At least she knows I wouldn't snap for no reason.

"Sorry. I didn't mean to yell. It's just . . ." Different words play across my tongue, trying to fit themselves into the right question. I'm assuming that having grown up in Pine Falls, Mom would know about the wolves.

But wouldn't she have told me if she did?

And if she doesn't know, she'll probably think I'm losing it, down here alone in this cabin. Then she'll tell my brothers, and there'd be no stopping them from migrating down here en mass.

Still, my need to solidify the truth overrides the experiment to distance myself from my family.

"When you lived here, did you ever notice anything . . . strange?"

"You're being vague, sweetheart. It's making me worry."

A frustrated sigh gusts out of me, and I consider a different angle. "A few days ago, the truck broke down outside of town. When I was walking, a mountain lion attacked my friend and me."

A gasp filters through the phone. "Are you all right?"

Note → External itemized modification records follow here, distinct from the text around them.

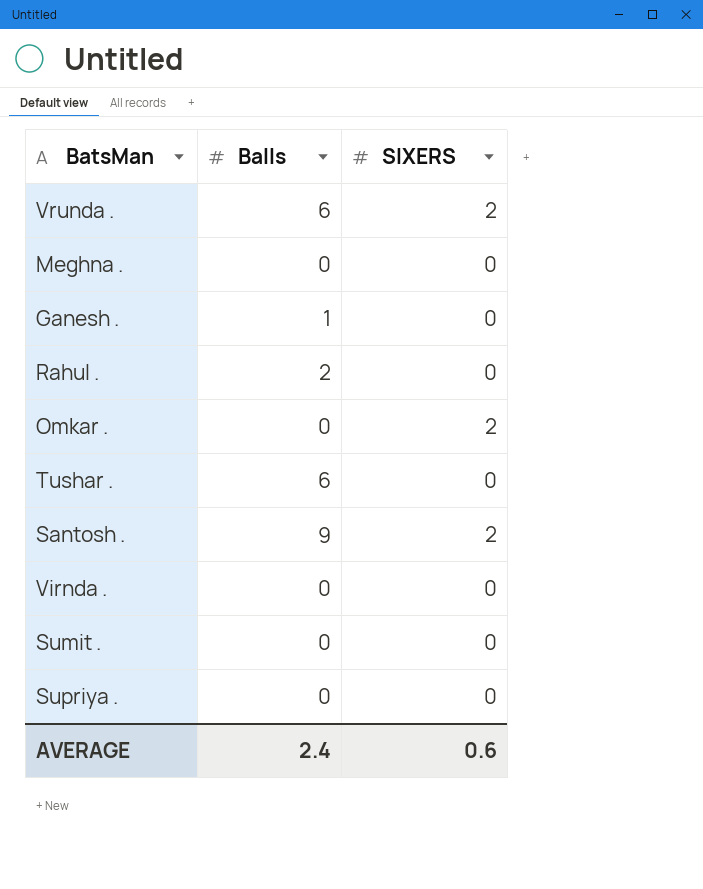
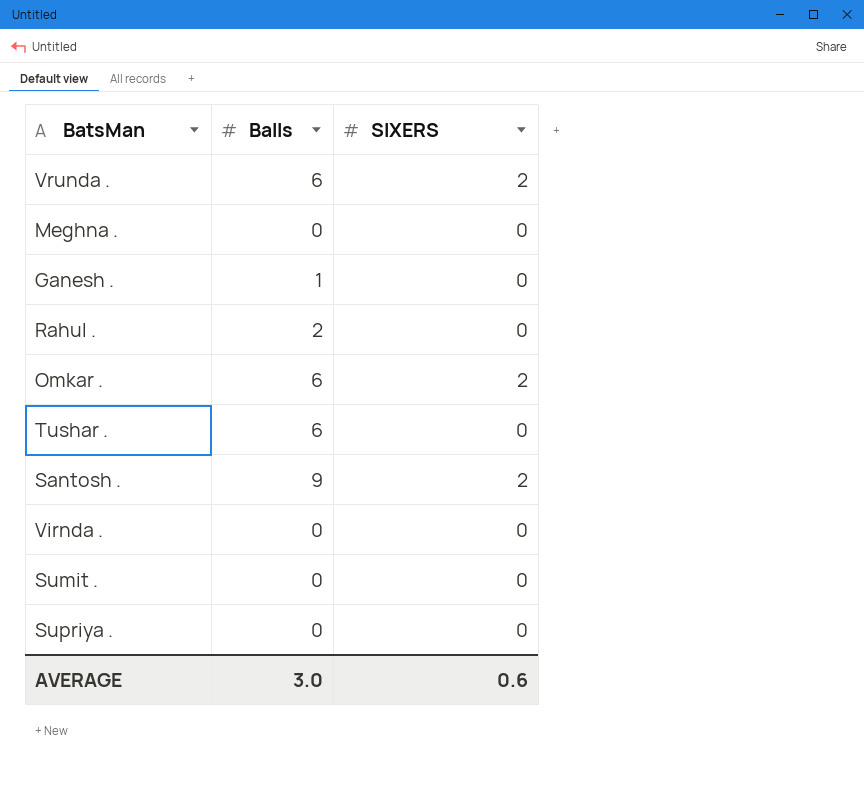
Omkar . | Balls: 0 -> 6
AVERAGE | Balls: 2.4 -> 3.0

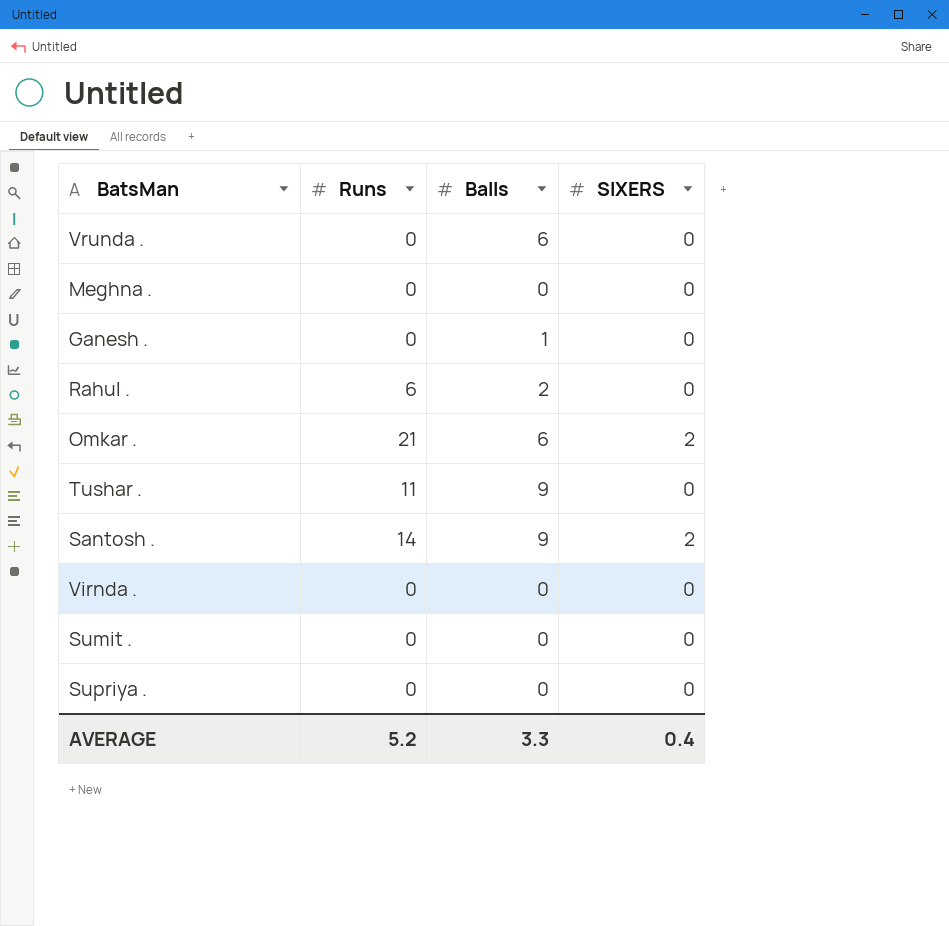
column Runs | position: none -> 2
Vrunda . | SIXERS: 2 -> 0
Tushar . | Balls: 6 -> 9
AVERAGE | Balls: 3.0 -> 3.3
AVERAGE | SIXERS: 0.6 -> 0.4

"I'm fine. The mountain lion didn't touch me." I conveniently leave out the part where I decided to wound myself. "It didn't get a chance to."

"That's a relief. How did you get away?"

"A . . ." I take a deep breath. "A wolf saved me."

The truth of that statement rings through the small tree-top enclosure. Up until this moment, I hadn't allowed myself to fully examine what happened. The giant mythical-creatures-are-real blockade kept my mind from remembering that my life had been in danger, and Warner saved me.

I might be dead if he hadn't transformed into his other shape.

Warner revealed a terrifying, secret part of himself to rescue me.

"Are you saying one of the werewolves fought off the mountain lion?"